**Source data**.
________________________
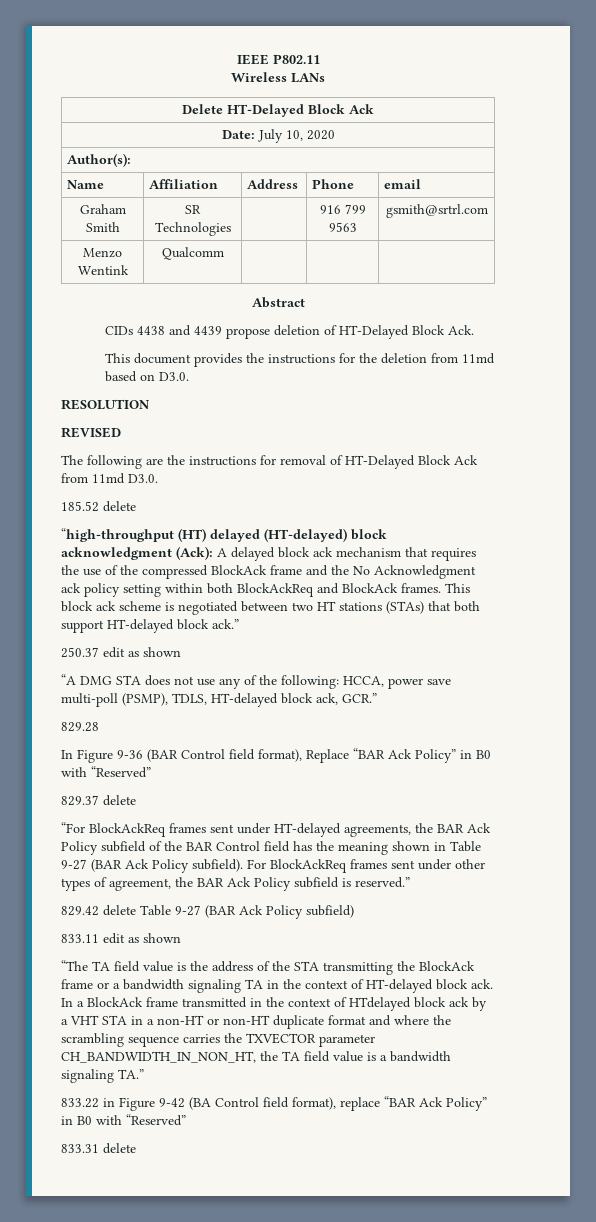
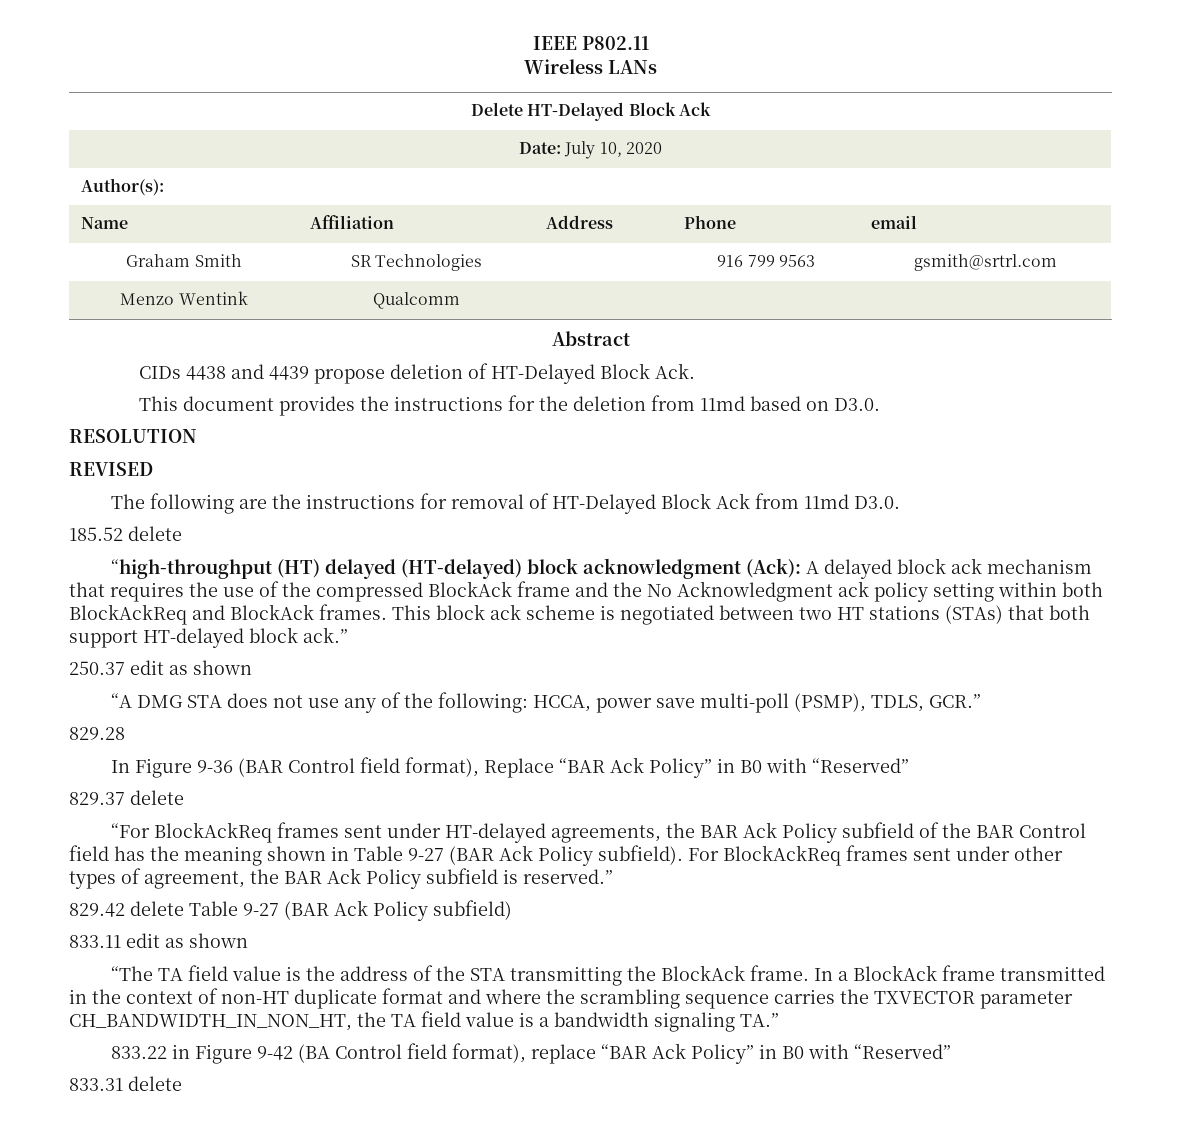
- “A DMG STA does not use any of the following: HCCA, power save multi-poll (PSMP), TDLS, HT-delayed block ack, GCR.”
+ “A DMG STA does not use any of the following: HCCA, power save multi-poll (PSMP), TDLS, GCR.”
- “The TA field value is the address of the STA transmitting the BlockAck frame or a bandwidth signaling TA in the context of HT-delayed block ack.
+ “The TA field value is the address of the STA transmitting the BlockAck frame.
- In a BlockAck frame transmitted in the context of HTdelayed block ack by a VHT STA in a non-HT or non-HT duplicate format and where the scrambling sequence carries the TXVECTOR parameter CH_BANDWIDTH_IN_NON_HT, the TA field value is a bandwidth signaling TA.”
+ In a BlockAck frame transmitted in the context of non-HT duplicate format and where the scrambling sequence carries the TXVECTOR parameter CH_BANDWIDTH_IN_NON_HT, the TA field value is a bandwidth signaling TA.”

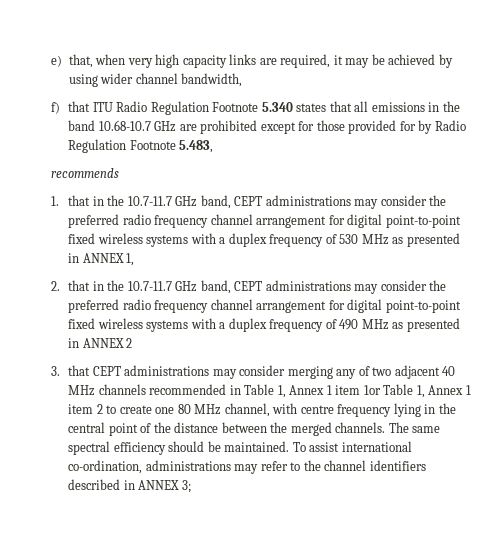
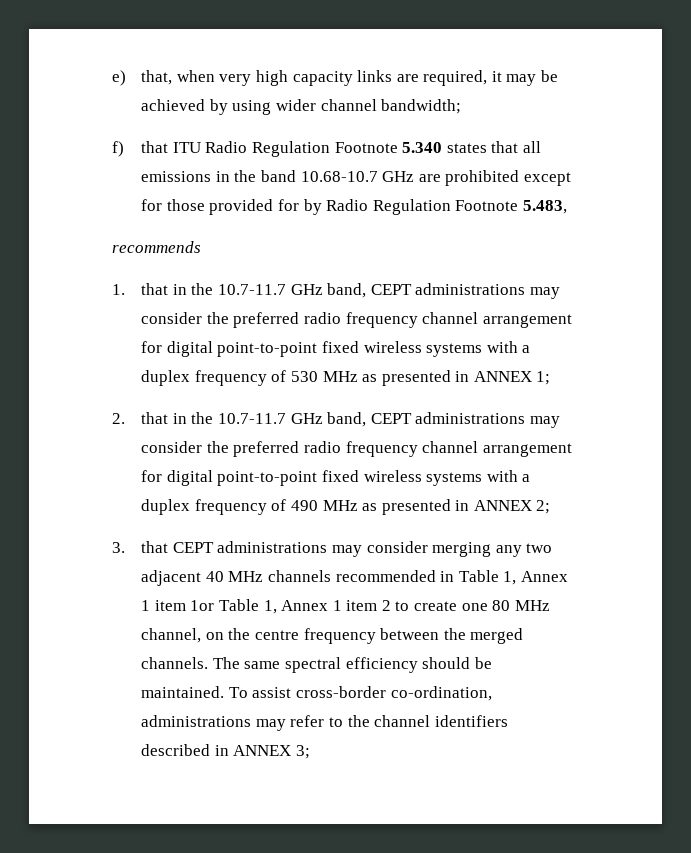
- e) that, when very high capacity links are required, it may be achieved by using wider channel bandwidth,
+ e) that, when very high capacity links are required, it may be achieved by using wider channel bandwidth;
- 1. that in the 10.7-11.7 GHz band, CEPT administrations may consider the preferred radio frequency channel arrangement for digital point-to-point fixed wireless systems with a duplex frequency of 530 MHz as presented in ANNEX 1,
+ 1. that in the 10.7-11.7 GHz band, CEPT administrations may consider the preferred radio frequency channel arrangement for digital point-to-point fixed wireless systems with a duplex frequency of 530 MHz as presented in ANNEX 1;
- 2. that in the 10.7-11.7 GHz band, CEPT administrations may consider the preferred radio frequency channel arrangement for digital point-to-point fixed wireless systems with a duplex frequency of 490 MHz as presented in ANNEX 2
+ 2. that in the 10.7-11.7 GHz band, CEPT administrations may consider the preferred radio frequency channel arrangement for digital point-to-point fixed wireless systems with a duplex frequency of 490 MHz as presented in ANNEX 2;
- 3. that CEPT administrations may consider merging any of two adjacent 40 MHz channels recommended in Table 1, Annex 1 item 1or Table 1, Annex 1 item 2 to create one 80 MHz channel, with centre frequency lying in the central point of the distance between the merged channels.
+ 3. that CEPT administrations may consider merging any two adjacent 40 MHz channels recommended in Table 1, Annex 1 item 1or Table 1, Annex 1 item 2 to create one 80 MHz channel, on the centre frequency between the merged channels.
- To assist international co-ordination, administrations may refer to the channel identifiers described in ANNEX 3;
+ To assist cross-border co-ordination, administrations may refer to the channel identifiers described in ANNEX 3;

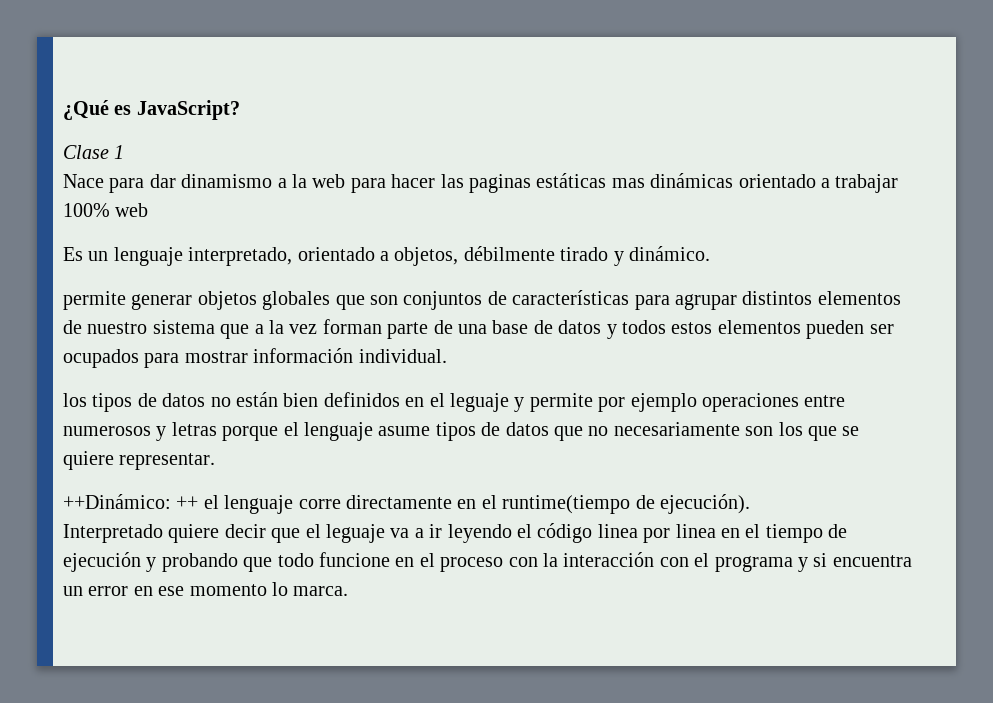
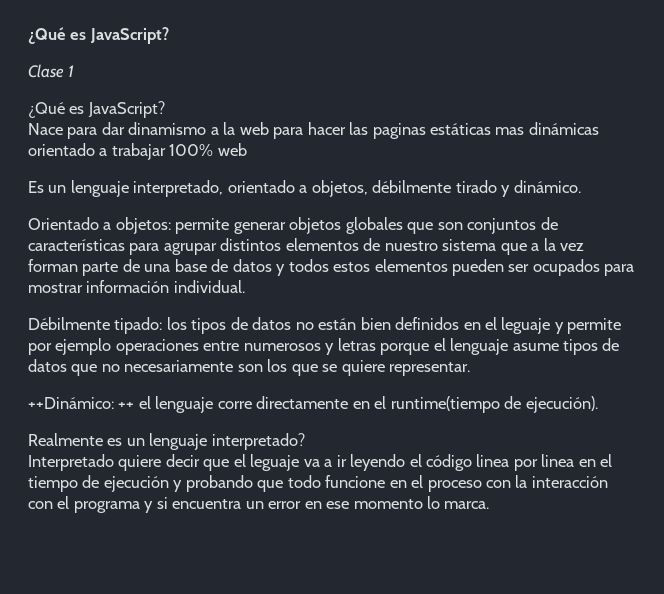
  Clase 1
+ ¿Qué es JavaScript?
- permite generar objetos globales que son conjuntos de características para agrupar distintos elementos de nuestro sistema que a la vez forman parte de una base de datos y todos estos elementos pueden ser ocupados para mostrar información individual.
+ Orientado a objetos: permite generar objetos globales que son conjuntos de características para agrupar distintos elementos de nuestro sistema que a la vez forman parte de una base de datos y todos estos elementos pueden ser ocupados para mostrar información individual.
- los tipos de datos no están bien definidos en el leguaje y permite por ejemplo operaciones entre numerosos y letras porque el lenguaje asume tipos de datos que no necesariamente son los que se quiere representar.
+ Débilmente tipado: los tipos de datos no están bien definidos en el leguaje y permite por ejemplo operaciones entre numerosos y letras porque el lenguaje asume tipos de datos que no necesariamente son los que se quiere representar.
+ Realmente es un lenguaje interpretado?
________________________
**TASK DIRECTIONS**.
Only lines containing the string "nuestro" are needed. Pull each of them out of the records above.

**RESPONSE**.
- permite generar objetos globales que son conjuntos de características para agrupar distintos elementos de nuestro sistema que a la vez forman parte de una base de datos y todos estos elementos pueden ser ocupados para mostrar información individual.
+ Orientado a objetos: permite generar objetos globales que son conjuntos de características para agrupar distintos elementos de nuestro sistema que a la vez forman parte de una base de datos y todos estos elementos pueden ser ocupados para mostrar información individual.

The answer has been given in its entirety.